§ 2.
Le règne de Némed en Irlande; ses premières relations avec les Fomôré.
Du temps de Némed, le sol de l'Irlande continua le travail commencé sous Partholon. Le nombre des lacs s'augmenta de quatre[1], et celui des plaines de douze[2]. Un de ces lacs eut une origine identique à celle d'un des lacs qui datent du temps de Partholon. Annenn, un des fils de Némed mourut; on creusa sa fosse, et du fond de la fosse jaillit une source; cette source fut assez abondante pour donner naissance à un lac, et du nom du mort, on appela cet amas d'eau Loch Anninn.

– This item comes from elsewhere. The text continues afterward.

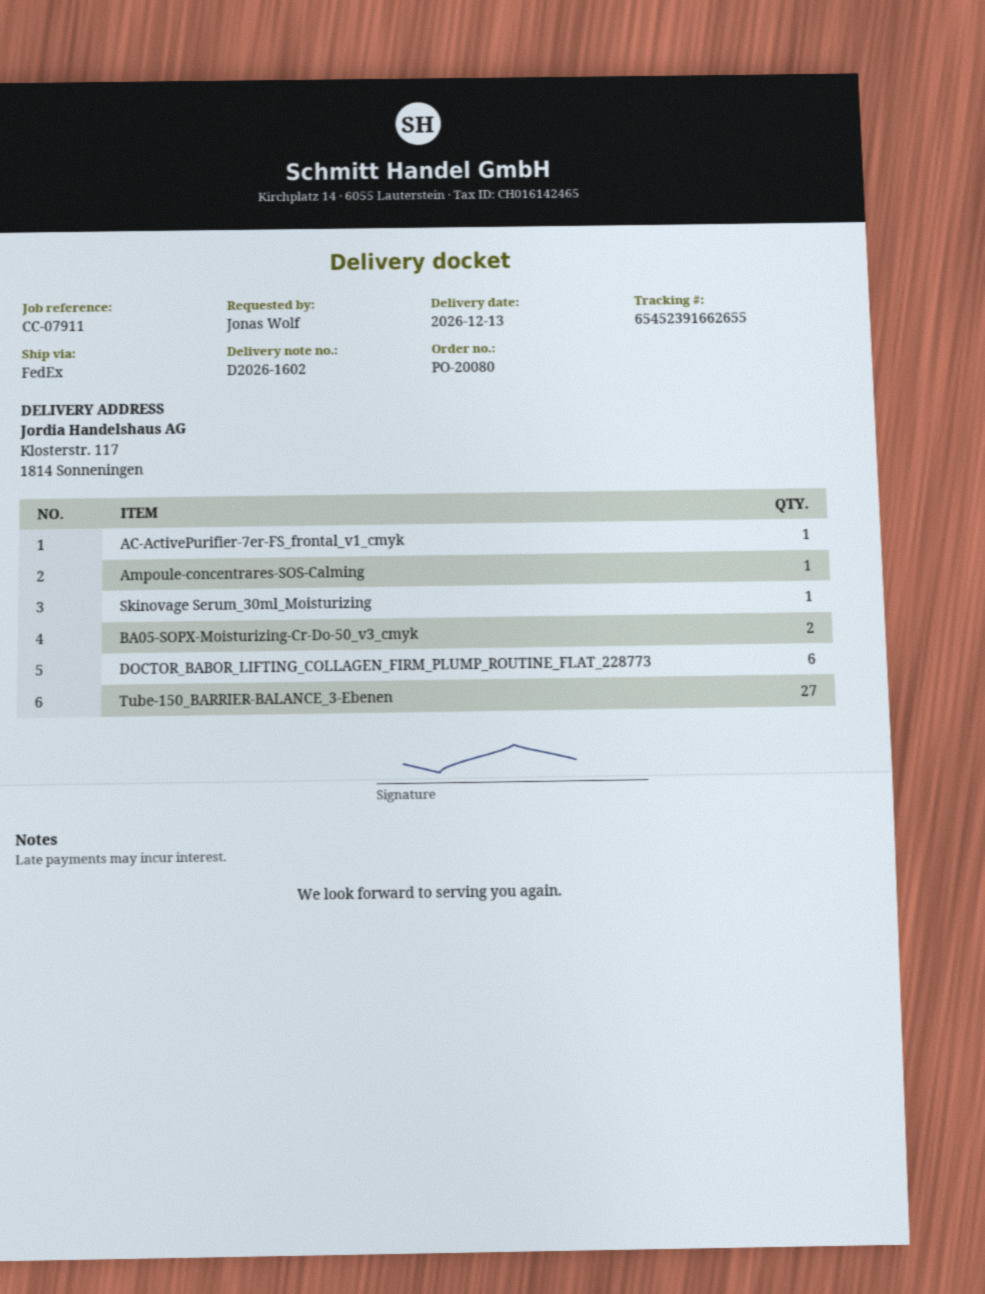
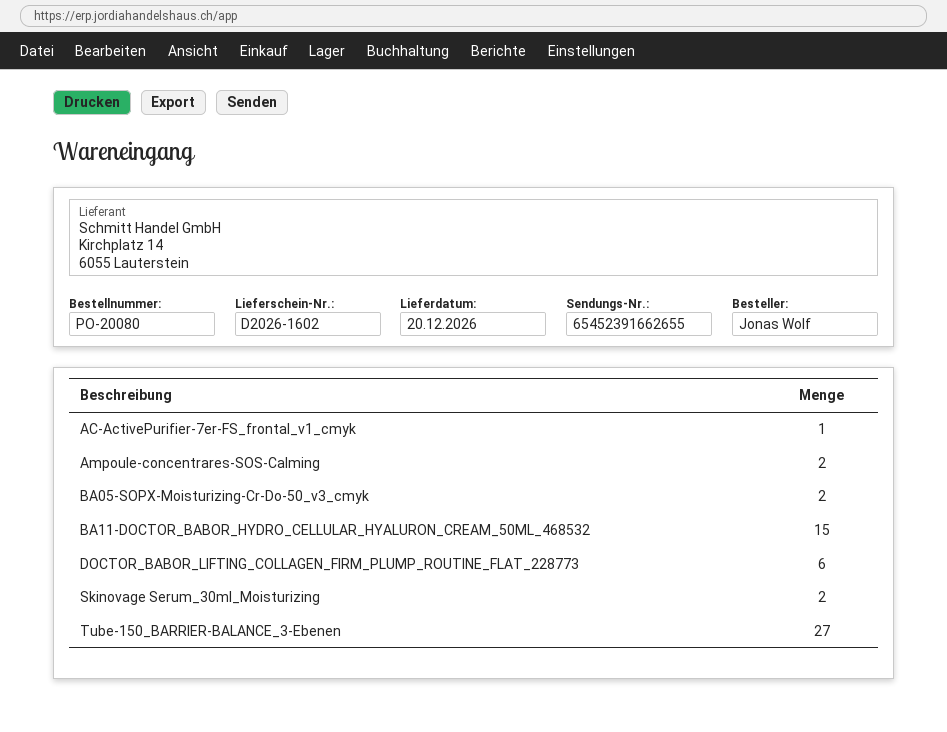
delivery date: 2026-12-13 -> 2026-12-20
Ampoule-concentrares-SOS-Calming: 1 -> 2
Skinovage Serum_30ml_Moisturizing: 1 -> 2
BA11-DOCTOR_BABOR_HYDRO_CELLULAR_HYALURON_CREAM_50ML_468532: none -> 15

Le règne de Némed fut marqué par une innovation: on lui doit la fondation des deux premières de ces forteresses rondes, en irlandais râith, qu'habitaient les rois d'Irlande[3]. Les fossés de l'une d'elles furent creusés en une journée par quatre merveilleux ouvriers, qui étaient frères. Le lendemain matin, Némed les tua tous quatre[4]; leur habileté l'avait effrayé; il craignait de trouver en eux de trop puissants ennemis. C'étaient, dit-on, des Fomôré, et ce que Némed redoutait était qu'ils ne prissent trop facilement le fort qu'ils avaient construit. Il les enterra sur place[5]. Il n'avait pas tort de craindre cette race redoutable. En effet, il devait, comme Partholon avant lui, comme plus tard ses fils, et enfin comme les Tûatha Dê Danann, avoir une guerre terrible à soutenir contre les Fomôré.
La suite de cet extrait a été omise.